[Itemized modification records]
++++++
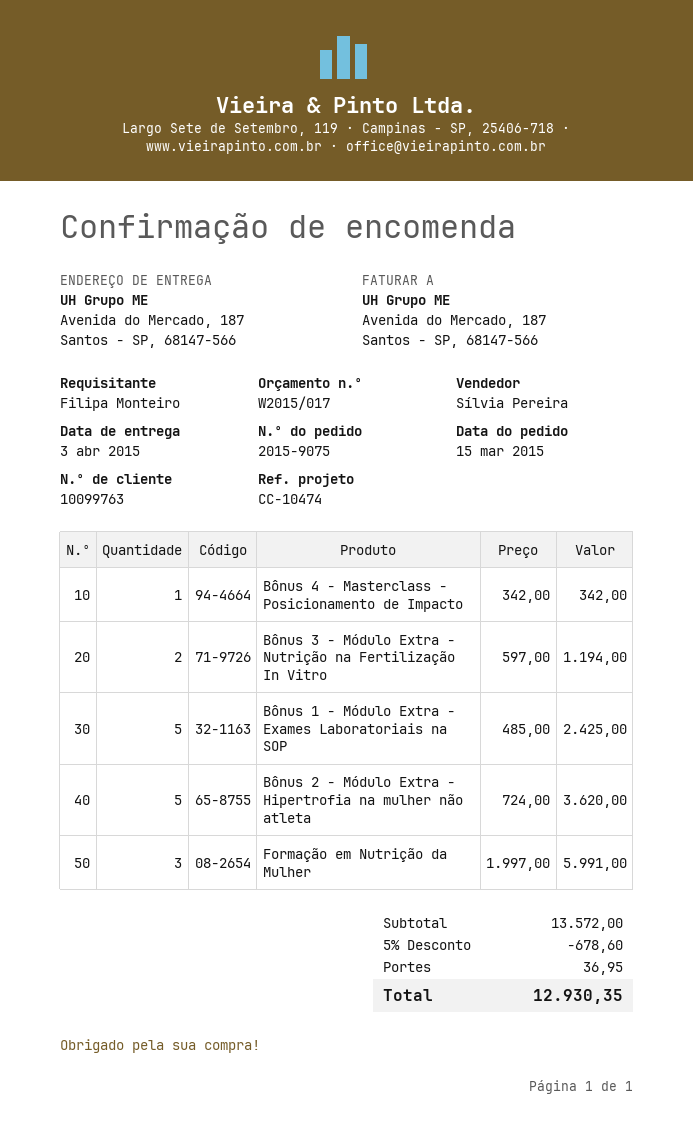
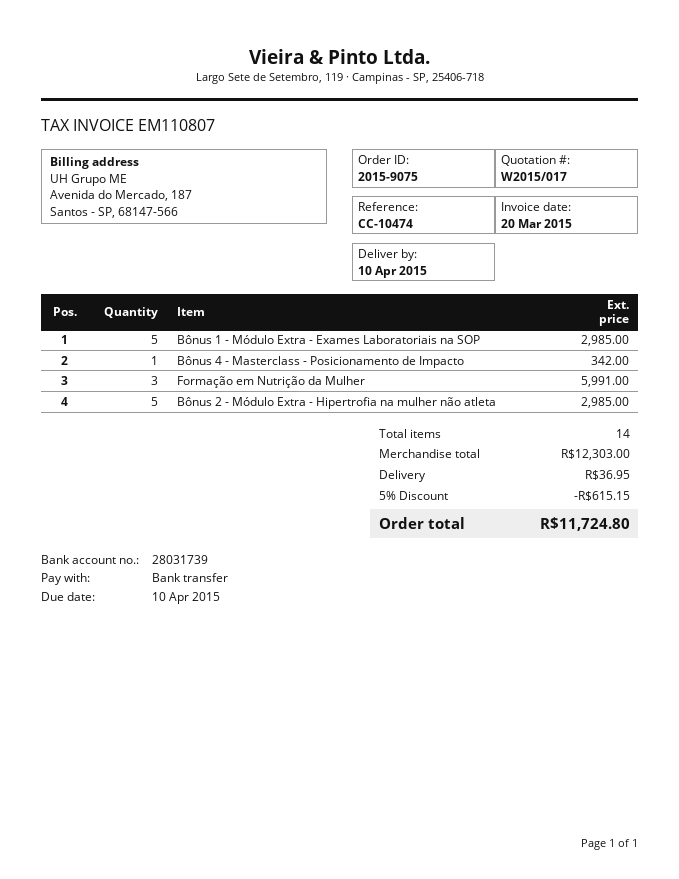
delivery date: 2015-04-03 -> 2015-04-10
Bônus 3 - Módulo Extra - Nutrição na Fertilização In Vitro: 2 for 1194.00 -> none
Bônus 1 - Módulo Extra - Exames Laboratoriais na SOP: 5 for 2425.00 -> 5 for 2985.00
Bônus 2 - Módulo Extra - Hipertrofia na mulher não atleta: 5 for 3620.00 -> 5 for 2985.00
subtotal: 13572.00 -> 12303.00
discount: 5% = 678.60 -> 5% = 615.15
total: 12930.35 -> 11724.80

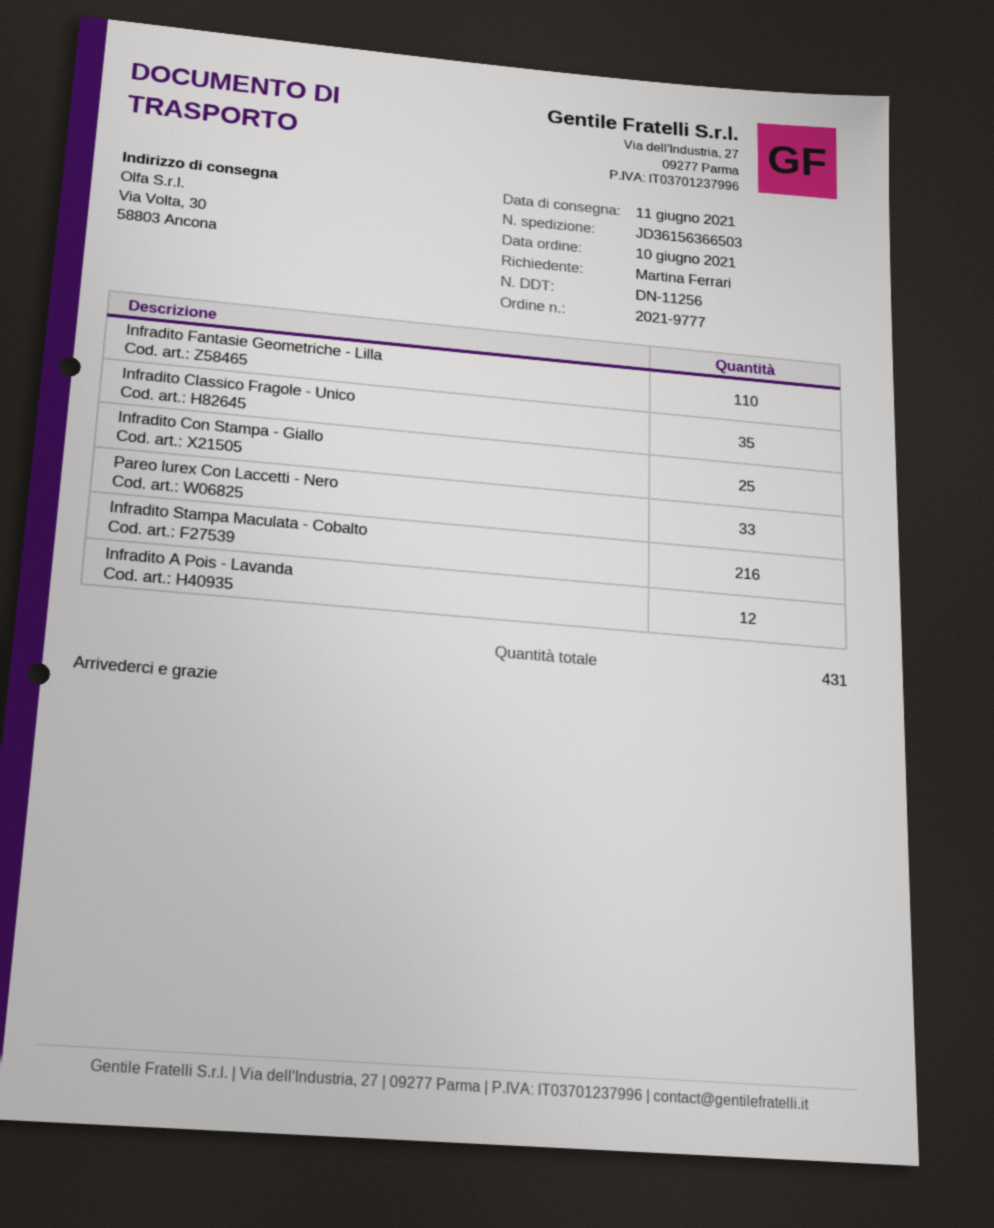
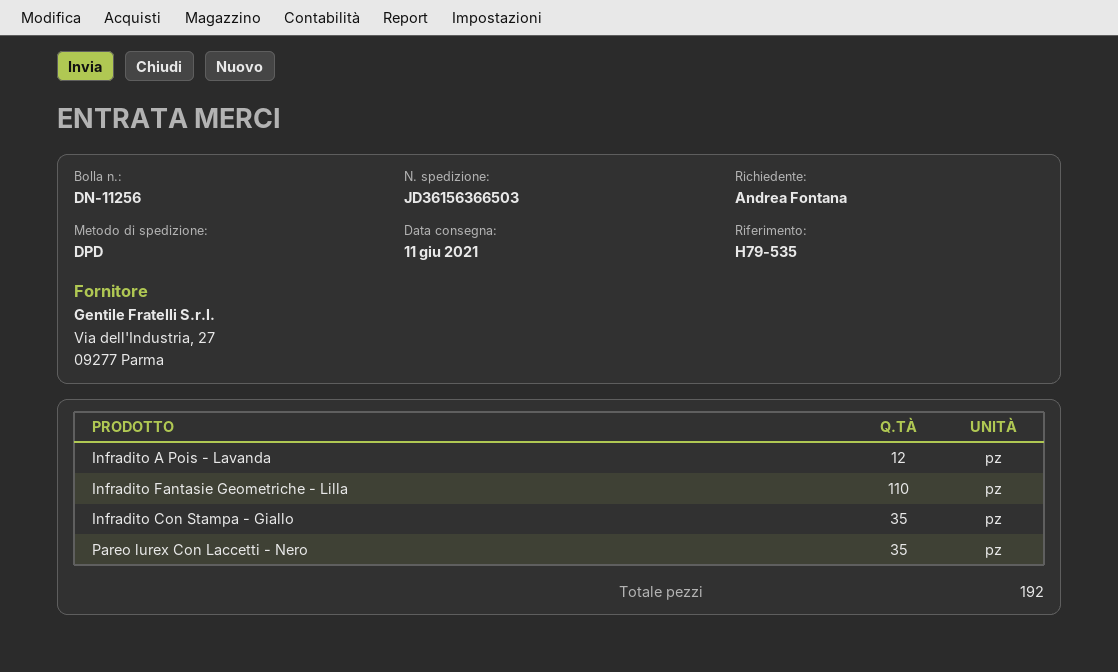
ordered by: Martina Ferrari -> Andrea Fontana
Infradito Classico Fragole - Unico: 35 -> none
Infradito Con Stampa - Giallo: 25 -> 35
Pareo lurex Con Laccetti - Nero: 33 -> 35
Infradito Stampa Maculata - Cobalto: 216 -> none
total quantity: 431 -> 192

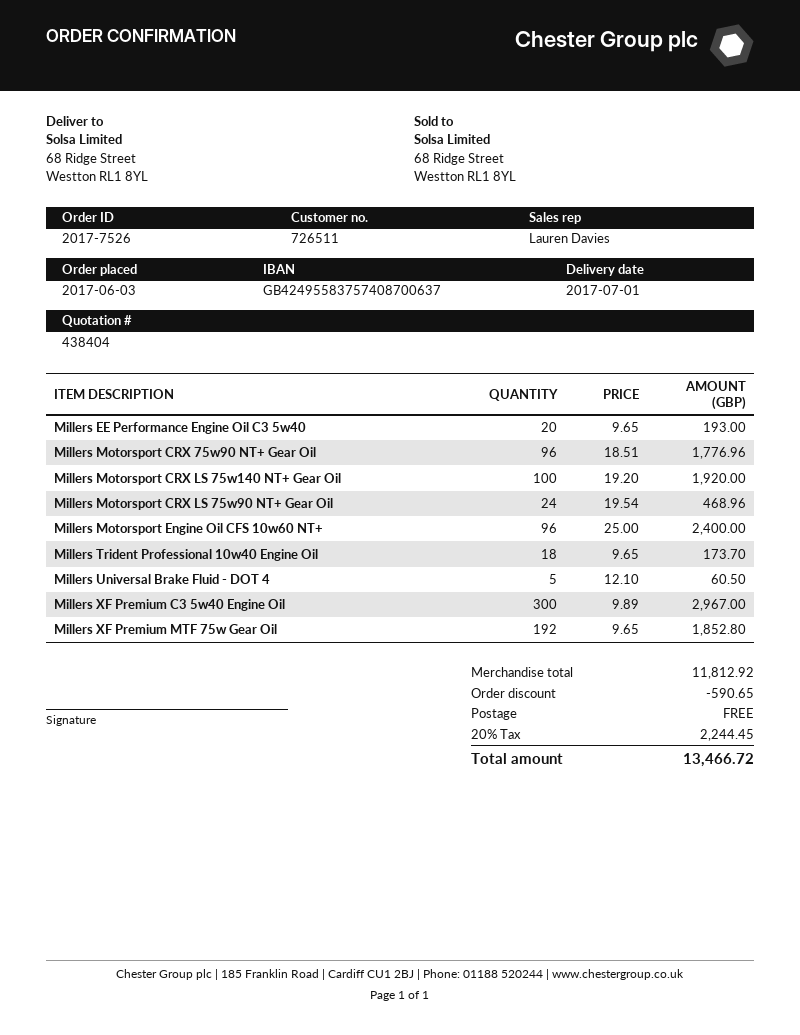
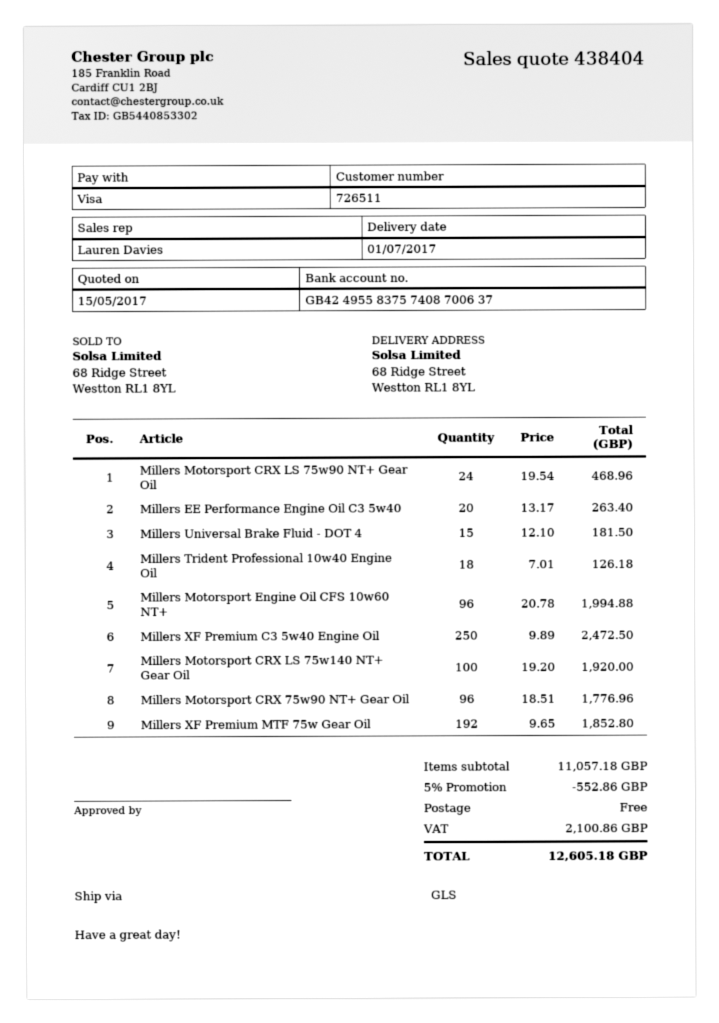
Millers EE Performance Engine Oil C3 5w40: 20 x 9.65 = 193.00 -> 20 x 13.17 = 263.40
Millers Motorsport Engine Oil CFS 10w60 NT+: 96 x 25.00 = 2400.00 -> 96 x 20.78 = 1994.88
Millers Trident Professional 10w40 Engine Oil: 18 x 9.65 = 173.70 -> 18 x 7.01 = 126.18
Millers Universal Brake Fluid - DOT 4: 5 x 12.10 = 60.50 -> 15 x 12.10 = 181.50
Millers XF Premium C3 5w40 Engine Oil: 300 x 9.89 = 2967.00 -> 250 x 9.89 = 2472.50
subtotal: 11812.92 -> 11057.18
discount: 590.65 -> 552.86
tax: 2244.45 -> 2100.86
total: 13466.72 -> 12605.18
++++++
WHAT THE EXERCISE ASKS: Give the number of lines in the data that contain the string "none", and nothing else.

SOLVED PROBLEM: 3